Qualitative analysis shows the model precisely grounding answers in multimodal context—e.g., extracting institution names from text, inferring shapes from figures, and combining map layouts with numeric cues.

Practical and Theoretical Implications

DocSLM demonstrates that long-context multimodal understanding does not require large parameter or input footprints when efficient architecture and uncertainty-calibrated streaming are deployed. This establishes a paradigm for scalable document-level multimodal QA on edge devices, lowering the resource barrier for real-world interactive applications in finance, industry, and education.

Theoretically, the work motivates investigation into the trade-off boundaries for small-parameter, constant-token models versus more conventional large-scale/long-context approaches.
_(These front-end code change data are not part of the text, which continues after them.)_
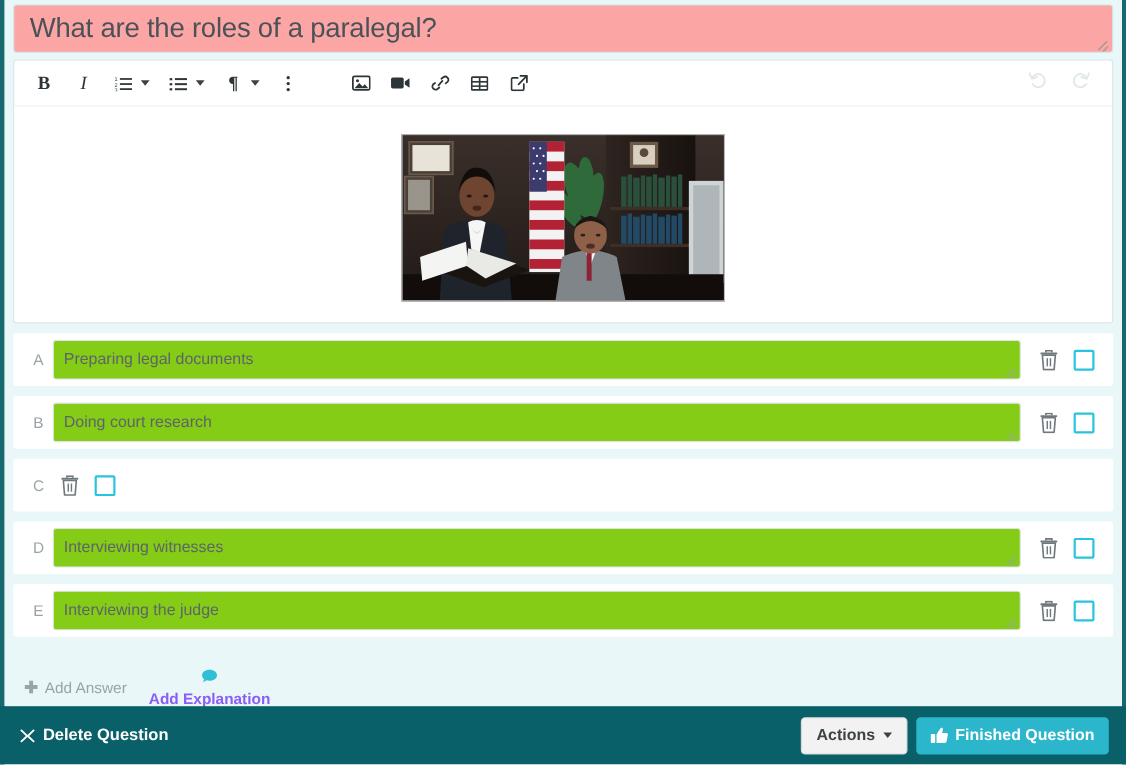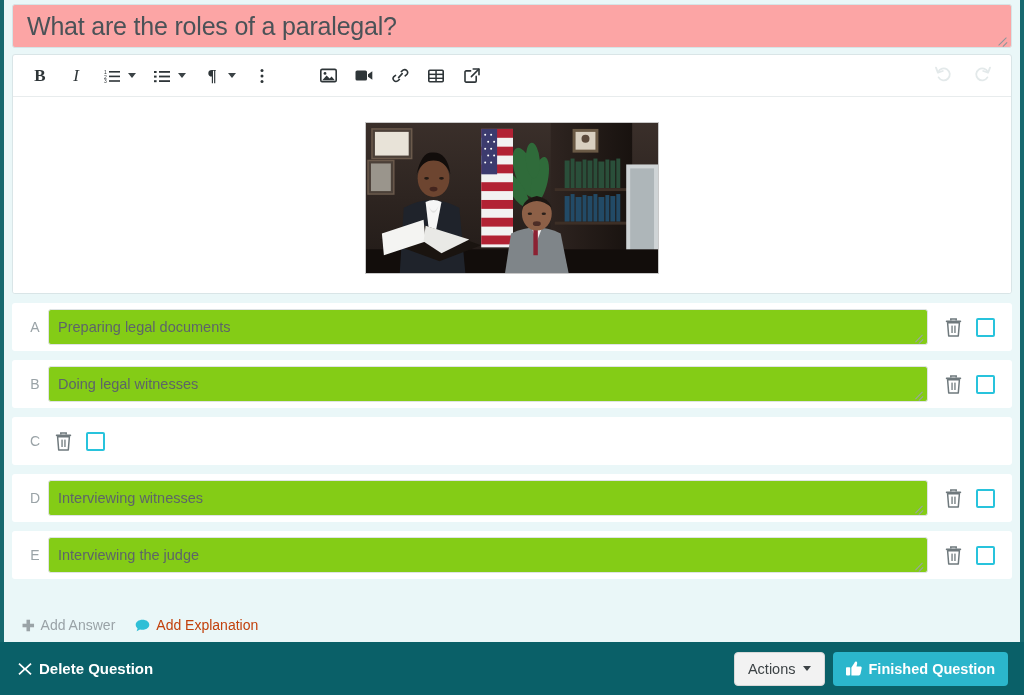--- a/index.html
+++ b/index.html
@@ -237,21 +237,21 @@
     gap: 20px;
   }
   .add-link {
     display: flex;
     align-items: center;
     gap: 6px;
     font-size: 14px;
     cursor: pointer;
   }
   .add-answer { color: #9aa3a7; }
-  .add-expl { color: #c2410c; font-weight: normal; }
+  .add-expl { color: #8b5cf6; font-weight: bold; flex-direction: column; }
   .plus-icon {
     font-size: 15px;
     line-height: 1;
     font-weight: bold;
   }
 
   
   .footer {
     flex: 0 0 auto;
     height: 53px;
@@ -279,20 +279,21 @@
     border: 1px solid #d8d8d8;
     border-radius: 4px;
     height: 34px;
     padding: 0 13px;
     font-size: 14.5px;
     display: flex;
     align-items: center;
     gap: 7px;
     cursor: pointer;
     margin-right: 8px;
+    font-weight: bold;
   }
   .btn-actions i {
     display: block;
     width: 0; height: 0;
     border-left: 4px solid transparent;
     border-right: 4px solid transparent;
     border-top: 5px solid #3c4245;
   }
   .btn-finish {
     background: #2bb6cc;
@@ -569,21 +570,21 @@
         </svg>
       </div>
       <div class="ans-check">
           <i></i>
         </div>
     </div>
 
     <div class="answer-row">
       <div class="ans-letter">B</div>
       <div class="ans-input">
-        <span>Doing legal witnesses</span>
+        <span>Doing court research</span>
         <div class="ans-grip"></div>
       </div>
       <div class="ans-trash">
         <svg width="17" height="19" viewBox="0 0 17 19">
           <path d="M2.6 4.8 L14.4 4.8 L13.3 18 L3.7 18 Z" fill="none" stroke="#6f797d" stroke-width="1.5" stroke-linejoin="round"></path>
           <rect x="0.8" y="2.4" width="15.4" height="1.8" rx="0.7" fill="#6f797d"></rect>
           <path d="M5.8 2.4 L5.8 0.9 L11.2 0.9 L11.2 2.4" fill="none" stroke="#6f797d" stroke-width="1.5"></path>
           <rect x="6.4" y="7.6" width="1.3" height="7.4" fill="#6f797d"></rect>
           <rect x="9.3" y="7.6" width="1.3" height="7.4" fill="#6f797d"></rect>
         </svg>

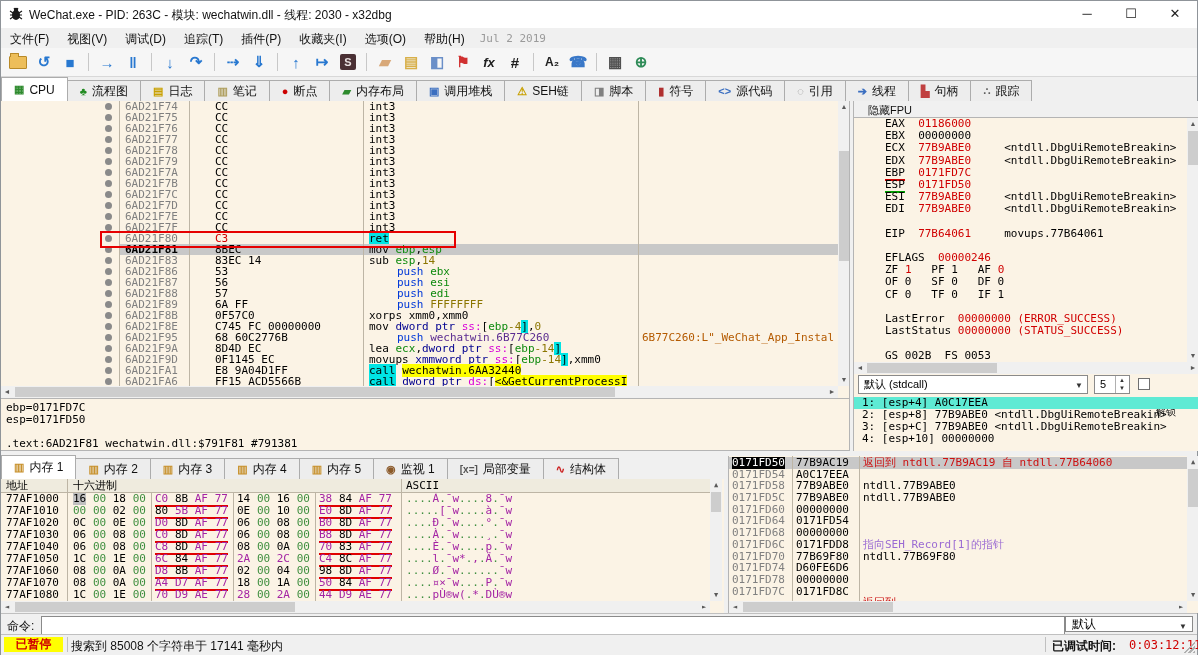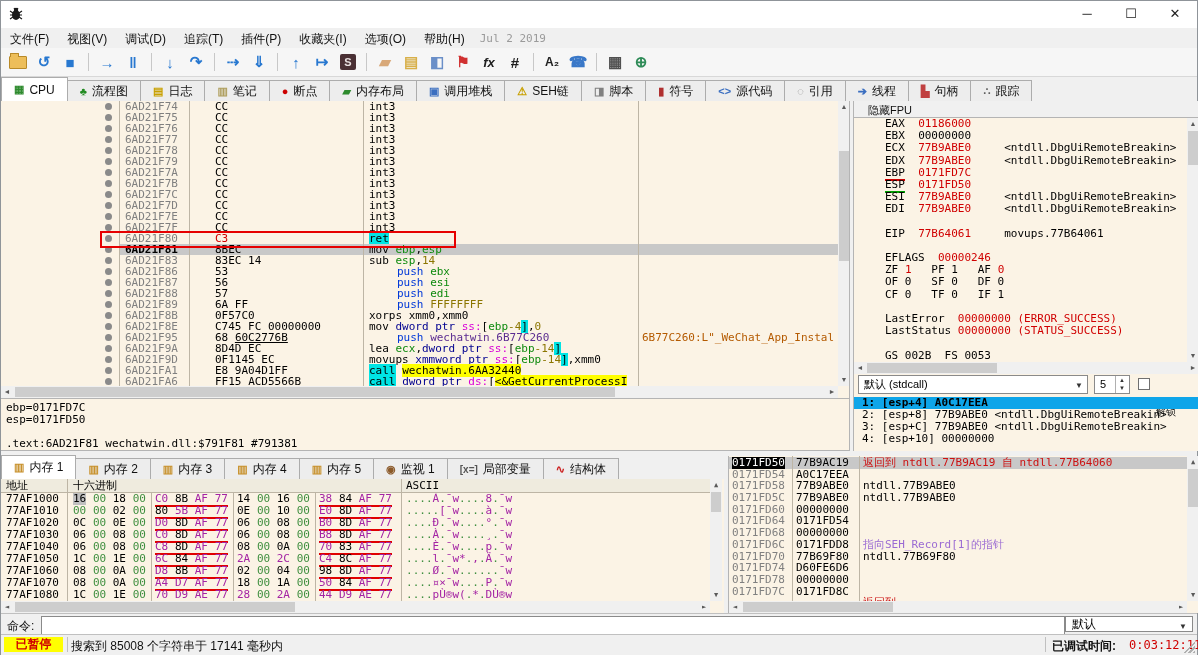--- a/index.html
+++ b/index.html
@@ -41,21 +41,21 @@
   .da-row{position:relative;height:11px;font-size:11px;line-height:11px;}
   .da-dot{position:absolute;left:104px;top:2px;width:7px;height:7px;border-radius:50%;background:#8A8A8A;}
   .da-addr{position:absolute;left:124px;color:#808080;}
   .da-row.sel .da-addr{color:#000;font-weight:bold;}
   .da-bytes{position:absolute;left:214px;color:#000;}
   .da-instr{position:absolute;left:368px;white-space:pre;}
   .da-cmt{position:absolute;left:641px;color:#B45A00;white-space:pre;}
   .selbg{position:absolute;left:118px;right:0;top:0;bottom:0;background:#C8C8C8;}
   .vline{position:absolute;top:0;width:1px;background:#BDB5A5;z-index:3;pointer-events:none;}
   #redbox{left:99px;top:130px;width:352px;height:13px;border:2px solid #E60000;z-index:6;pointer-events:none;}
-  .bu{text-decoration:underline;margin-top:12px;}
+  .bu{margin-top:12px;}
   .t-k{color:#000;} .t-b{color:#0038D8;margin-left:28px;} .t-g{color:#0E8A0E;} .t-n{color:#8B7500;}
   .t-s{color:#000090;} .t-m{color:#D800D8;} .t-p{color:#5C2D91;} .t-r{color:#D00000;}
   .t-cy{background:#00E4E4;color:#000;} .t-yl{background:#FFFF00;color:#000;} .t-cyb{background:#00E4E4;color:#000;}
   .t-ured{border-bottom:2px solid #CC0000;} .t-ugrn{border-bottom:2px solid #00A000;}
 
   
   .sb{background:#F0F0F0;position:absolute;}
   .sb .arr{position:absolute;color:#5A5A5A;font-size:7px;width:12px;height:12px;text-align:center;line-height:12px;}
   .sb .thumb{position:absolute;background:#CDCDCD;}
 
@@ -70,21 +70,21 @@
   .reg-line{height:12.2px;line-height:12.2px;font-size:11px;padding-left:15px;white-space:pre;}
   #argbar{left:2px;top:274px;width:341px;height:21px;}
   #arg-dropdown{left:2px;top:0;width:230px;height:19px;background:#FFF;border:1px solid #8A8A8A;font-size:11px;line-height:17px;padding-left:5px;box-sizing:border-box;}
   #arg-dropdown .dd-arrow{position:absolute;right:4px;top:1px;font-size:8px;color:#333;}
   #arg-spin{left:238px;top:0;width:36px;height:19px;background:#FFF;border:1px solid #8A8A8A;font-size:11px;line-height:17px;padding-left:5px;box-sizing:border-box;}
   .spin-arrows{position:absolute;right:1px;top:0px;font-size:6px;color:#333;line-height:8px;text-align:center;width:12px;border-left:1px solid #B0B0B0;height:17px;}
   #arg-check{left:282px;top:3px;width:12px;height:12px;background:#FFF;border:1px solid #707070;box-sizing:border-box;}
   #arg-check-label{left:300px;top:2px;font-size:10px;color:#111;margin-top:28px;}
   #arg-rows{left:0;top:296px;width:345px;height:54px;overflow:hidden;}
   .arg-row{height:12px;line-height:12px;font-size:11px;padding-left:8px;white-space:pre;color:#000;}
-  .arg-row.sel{background:#0ea5e9;font-weight:bold;}
+  .arg-row.sel{background:#5eead4;}
 
   
   .split{background:#F0F0F0;}
 
   
   #bottabs{left:0;top:455px;width:723px;height:23px;background:#F0F0F0;border-bottom:1px solid #A8A8A8;display:flex;align-items:flex-end;}
   #dump{left:0;top:478px;width:723px;height:134px;background:#FBF3E5;overflow:hidden;}
   #dump-header{position:absolute;left:0;top:0;width:709px;height:13px;background:#EFEBDE;border-bottom:1px solid #BDB5A5;font-size:11px;line-height:13px;}
   .dh{position:absolute;color:#000;}
   .du-row{position:relative;height:12px;font-size:11px;line-height:12px;}
@@ -125,20 +125,21 @@
 <body>
 
 <div id="win">
 
   <div id="titlebar" class="abs">
     <svg id="bug-icon" class="abs" width="16" height="16" viewBox="0 0 16 16">
       <ellipse cx="8" cy="9" rx="4" ry="5" fill="#1A1A1A"></ellipse>
       <circle cx="8" cy="4" r="2.2" fill="#1A1A1A"></circle>
       <path d="M2 5 L5 7 M2 9 L4.5 9 M2 13 L5 11 M14 5 L11 7 M14 9 L11.5 9 M14 13 L11 11 M6 2 L7 3.5 M10 2 L9 3.5" stroke="#1A1A1A" stroke-width="1.2" fill="none"></path>
     </svg>
+    <span id="title-text" class="abs">WeChat.exe - PID: 263C - 模块: wechatwin.dll - 线程: 2030 - x32dbg</span>
     <span class="winbtn abs" style="left:1064px;">─</span>
     <span class="winbtn abs" style="left:1108px;">☐</span>
     <span class="winbtn abs" style="left:1152px;">✕</span>
   </div>
 
   <div id="menubar" class="abs">
     <span id="menu-items"><span class="menu-item">文件(F)</span><span class="menu-item">视图(V)</span><span class="menu-item">调试(D)</span><span class="menu-item">追踪(T)</span><span class="menu-item">插件(P)</span><span class="menu-item">收藏夹(I)</span><span class="menu-item">选项(O)</span><span class="menu-item">帮助(H)</span></span>
     <span id="build-date">Jul 2 2019</span>
   </div>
The streaming abstention mechanism offers a principled framework for uncertainty aggregation in sequential reasoning tasks, suitable for extension beyond document QA to video, dialog, and multimodal retrieval.

Future Directions

Potential extensions include broadening the omnimodal scope (audio, tables, interactive PDFs), document-video co-training, and tighter integration of memory-efficient streaming with hierarchical attention-based architectures. The successful calibration of abstention suggests further research in reliability and fail-soft mechanisms for safety in production VLM systems.

Conclusion

DocSLM (2511.11313) establishes a scalable approach for long-document multimodal understanding that operates under stringent memory and compute budgets, leveraging hierarchical multimodal compression and streaming abstention to match or exceed the accuracy of SOTA large and small VLMs while dramatically reducing latency and memory use. The modular design signals an important step toward ubiquitous edge deployment of robust multimodal inference.